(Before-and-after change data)
══════════

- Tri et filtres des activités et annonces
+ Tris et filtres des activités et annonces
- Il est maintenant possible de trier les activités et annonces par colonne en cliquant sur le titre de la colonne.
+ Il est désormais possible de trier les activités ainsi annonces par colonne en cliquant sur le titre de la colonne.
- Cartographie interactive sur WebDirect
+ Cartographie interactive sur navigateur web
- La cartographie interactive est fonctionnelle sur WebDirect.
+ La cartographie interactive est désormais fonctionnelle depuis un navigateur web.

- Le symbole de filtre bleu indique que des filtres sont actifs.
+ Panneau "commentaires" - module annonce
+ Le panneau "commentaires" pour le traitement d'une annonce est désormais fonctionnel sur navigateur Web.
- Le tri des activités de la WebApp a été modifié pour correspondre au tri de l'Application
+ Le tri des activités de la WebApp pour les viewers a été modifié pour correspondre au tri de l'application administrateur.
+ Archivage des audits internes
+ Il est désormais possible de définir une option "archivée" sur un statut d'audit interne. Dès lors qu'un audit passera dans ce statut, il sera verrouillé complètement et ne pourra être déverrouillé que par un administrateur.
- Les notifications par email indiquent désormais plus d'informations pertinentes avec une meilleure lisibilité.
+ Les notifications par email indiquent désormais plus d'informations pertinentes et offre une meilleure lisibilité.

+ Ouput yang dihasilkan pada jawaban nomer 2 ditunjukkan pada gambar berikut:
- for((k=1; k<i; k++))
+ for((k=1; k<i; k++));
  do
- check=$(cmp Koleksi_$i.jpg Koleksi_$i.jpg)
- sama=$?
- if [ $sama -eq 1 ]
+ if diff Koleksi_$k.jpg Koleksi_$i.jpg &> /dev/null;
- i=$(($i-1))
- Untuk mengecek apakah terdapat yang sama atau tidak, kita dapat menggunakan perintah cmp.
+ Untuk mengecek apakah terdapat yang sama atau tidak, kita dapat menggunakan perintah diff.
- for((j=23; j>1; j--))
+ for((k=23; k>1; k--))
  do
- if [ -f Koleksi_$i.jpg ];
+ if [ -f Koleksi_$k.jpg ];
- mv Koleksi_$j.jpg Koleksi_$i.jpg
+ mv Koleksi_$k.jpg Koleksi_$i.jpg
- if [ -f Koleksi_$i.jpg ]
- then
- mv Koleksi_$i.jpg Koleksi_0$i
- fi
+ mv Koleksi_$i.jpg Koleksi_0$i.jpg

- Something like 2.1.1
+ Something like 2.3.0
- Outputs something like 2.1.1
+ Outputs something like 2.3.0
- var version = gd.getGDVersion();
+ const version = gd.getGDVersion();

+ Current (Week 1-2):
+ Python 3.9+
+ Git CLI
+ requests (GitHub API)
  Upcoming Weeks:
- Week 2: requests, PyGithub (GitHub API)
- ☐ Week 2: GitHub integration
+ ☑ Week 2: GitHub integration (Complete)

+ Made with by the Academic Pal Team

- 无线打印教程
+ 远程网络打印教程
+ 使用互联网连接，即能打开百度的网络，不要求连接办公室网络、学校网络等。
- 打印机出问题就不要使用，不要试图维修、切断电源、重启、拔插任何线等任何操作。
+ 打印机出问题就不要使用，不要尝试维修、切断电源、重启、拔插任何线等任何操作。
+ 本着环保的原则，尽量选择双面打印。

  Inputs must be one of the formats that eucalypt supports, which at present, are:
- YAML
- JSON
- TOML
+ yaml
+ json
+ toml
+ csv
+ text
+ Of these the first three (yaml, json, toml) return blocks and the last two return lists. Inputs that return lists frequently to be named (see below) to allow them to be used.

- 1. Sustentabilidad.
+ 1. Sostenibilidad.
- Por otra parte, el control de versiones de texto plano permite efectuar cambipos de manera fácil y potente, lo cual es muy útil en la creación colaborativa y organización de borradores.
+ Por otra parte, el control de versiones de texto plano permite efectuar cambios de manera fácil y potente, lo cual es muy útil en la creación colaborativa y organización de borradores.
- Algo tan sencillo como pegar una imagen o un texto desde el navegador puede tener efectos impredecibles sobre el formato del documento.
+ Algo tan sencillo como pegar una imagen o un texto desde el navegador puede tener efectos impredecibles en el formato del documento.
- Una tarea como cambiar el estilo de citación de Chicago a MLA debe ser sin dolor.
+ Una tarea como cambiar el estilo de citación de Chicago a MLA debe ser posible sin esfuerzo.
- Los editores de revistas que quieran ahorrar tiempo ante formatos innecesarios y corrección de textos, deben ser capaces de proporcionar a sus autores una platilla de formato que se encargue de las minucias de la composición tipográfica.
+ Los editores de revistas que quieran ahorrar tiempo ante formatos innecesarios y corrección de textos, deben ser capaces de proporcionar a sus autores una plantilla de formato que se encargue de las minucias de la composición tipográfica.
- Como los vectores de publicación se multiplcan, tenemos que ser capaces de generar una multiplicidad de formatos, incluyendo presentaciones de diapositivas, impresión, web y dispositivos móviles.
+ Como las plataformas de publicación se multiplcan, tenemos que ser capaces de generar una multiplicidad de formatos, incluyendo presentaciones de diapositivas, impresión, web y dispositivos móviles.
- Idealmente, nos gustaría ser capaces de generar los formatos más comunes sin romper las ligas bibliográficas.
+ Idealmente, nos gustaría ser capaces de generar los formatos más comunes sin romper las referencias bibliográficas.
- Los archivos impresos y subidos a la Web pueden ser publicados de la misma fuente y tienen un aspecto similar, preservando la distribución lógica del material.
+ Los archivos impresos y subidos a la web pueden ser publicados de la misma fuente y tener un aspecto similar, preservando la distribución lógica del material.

══════════

— PROBLEM DETAILS —
Look above for the line holding "de l'application administrateur." and the line holding "requests (GitHub API)", then output exactly those two lines and every line between them, nothing more.

— SOLUTION TO THE PROBLEM —
+ Le tri des activités de la WebApp pour les viewers a été modifié pour correspondre au tri de l'application administrateur.
+ Archivage des audits internes
+ Il est désormais possible de définir une option "archivée" sur un statut d'audit interne. Dès lors qu'un audit passera dans ce statut, il sera verrouillé complètement et ne pourra être déverrouillé que par un administrateur.
- Les notifications par email indiquent désormais plus d'informations pertinentes avec une meilleure lisibilité.
+ Les notifications par email indiquent désormais plus d'informations pertinentes et offre une meilleure lisibilité.

+ Ouput yang dihasilkan pada jawaban nomer 2 ditunjukkan pada gambar berikut:
- for((k=1; k<i; k++))
+ for((k=1; k<i; k++));
  do
- check=$(cmp Koleksi_$i.jpg Koleksi_$i.jpg)
- sama=$?
- if [ $sama -eq 1 ]
+ if diff Koleksi_$k.jpg Koleksi_$i.jpg &> /dev/null;
- i=$(($i-1))
- Untuk mengecek apakah terdapat yang sama atau tidak, kita dapat menggunakan perintah cmp.
+ Untuk mengecek apakah terdapat yang sama atau tidak, kita dapat menggunakan perintah diff.
- for((j=23; j>1; j--))
+ for((k=23; k>1; k--))
  do
- if [ -f Koleksi_$i.jpg ];
+ if [ -f Koleksi_$k.jpg ];
- mv Koleksi_$j.jpg Koleksi_$i.jpg
+ mv Koleksi_$k.jpg Koleksi_$i.jpg
- if [ -f Koleksi_$i.jpg ]
- then
- mv Koleksi_$i.jpg Koleksi_0$i
- fi
+ mv Koleksi_$i.jpg Koleksi_0$i.jpg

- Something like 2.1.1
+ Something like 2.3.0
- Outputs something like 2.1.1
+ Outputs something like 2.3.0
- var version = gd.getGDVersion();
+ const version = gd.getGDVersion();

+ Current (Week 1-2):
+ Python 3.9+
+ Git CLI
+ requests (GitHub API)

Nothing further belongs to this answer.